In D58976#1418621 <https://reviews.llvm.org/D58976#1418621>, @clayborg wrote:

> Strong ownership is needed for this class IMHO because it hands out pointers to native data

I disagree here, see my previous comment.  Binaries grow large very quickly, and if we always copy data around when we want to hand out some internal pointer, memory usage would explode.  Luckily, the scenario that attempts to prevent is very rare.  Specifically, it only addresses the scenario where you open a file, parse a bunch of data, close the file, then still expect to be able to do something with the file's internal data structures.  I haven't ever seen this be a problem in practice, as the "natural" order is to open a file, process it, then close the file.  And in that case this is fine.

I don't mind having it be documented in the class header, but given that the pattern is fairly pervasive in LLVM (e.g. all of lib/Object works this way, among other things), I'm also fine with just letting it be implicitly understood.

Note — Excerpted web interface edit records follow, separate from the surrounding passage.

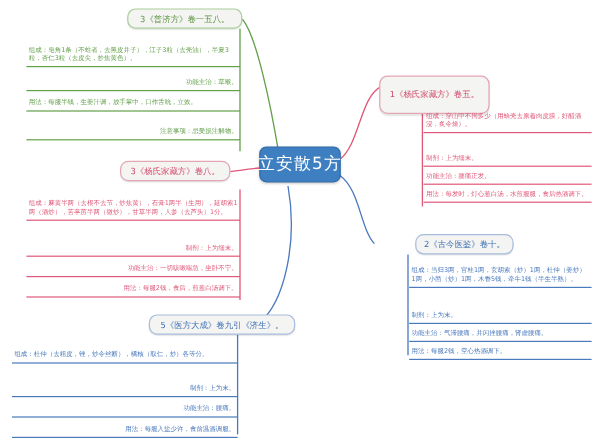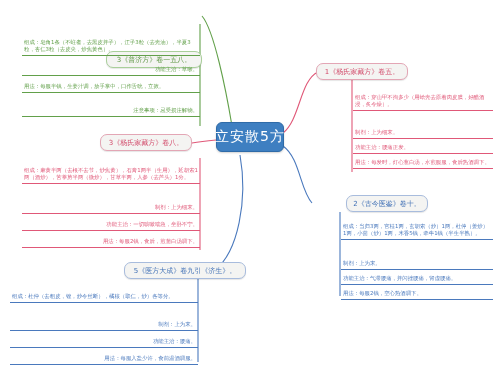--- a/index.html
+++ b/index.html
@@ -42,7 +42,7 @@
   }
   .topic.c-red{color:#d24a6a;border-color:#e3a6b5;}
   .topic.c-blue{color:#3f6fb5;border-color:#a8bcdd;margin-left:36px;}
-  .topic.c-green{color:#5a9440;border-color:#a9cf9a;margin-top:44px;}
+  .topic.c-green{color:#5a9440;border-color:#a9cf9a;}
   .topic.c-pink{color:#d24a6a;border-color:#e3a6b5;}
 
   

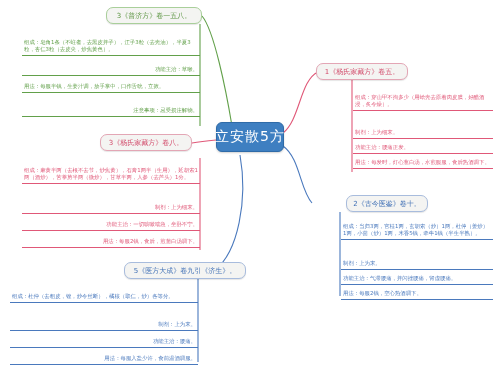--- a/index.html
+++ b/index.html
@@ -94,7 +94,7 @@
     <span>立安散5方</span>
   </div>
 
-  <div class="topic c-red" style="left:316px;top:63px;width:92px;height:17px;">
+  <div class="topic c-red" style="left:316px;top:63px;width:92px;height:32px;">
     <span>1《杨氏家藏方》卷五。</span>
   </div>
   <div class="note c-red align-left" style="left:353px;top:93px;width:140px;">组成：穿山甲不拘多少（用蛤壳去原着肉皮膜，好醋酒浸，炙令燥）。</div>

Comment at: include/lldb/Formats/MinidumpParser.h:105
-  lldb::DataBufferSP m_data_sp;
+  llvm::ArrayRef<uint8_t> m_data;
+  const MinidumpHeader *m_header;
clayborg wrote:
> I worry about this going stale when the owner of the data lets it go and we crash now that we don't have strong ownership. If this is common in LLVM, then we need to document this in the header file.
This is a fairly pervasive, as well as being an important optimization.  We don't want to be copying data around from binary files because the amount of data that ends up being copied could quickly spiral out of control since binaries get quite large.  The semantics are that the data is valid as long as the backing file remains opened.  Anyone using the class needs to be aware of this, and if they want a lifetime that is not tied to the life of the backing file (which is a fairly uncommon scenario), they need to explicitly copy any data they need to outlive the file.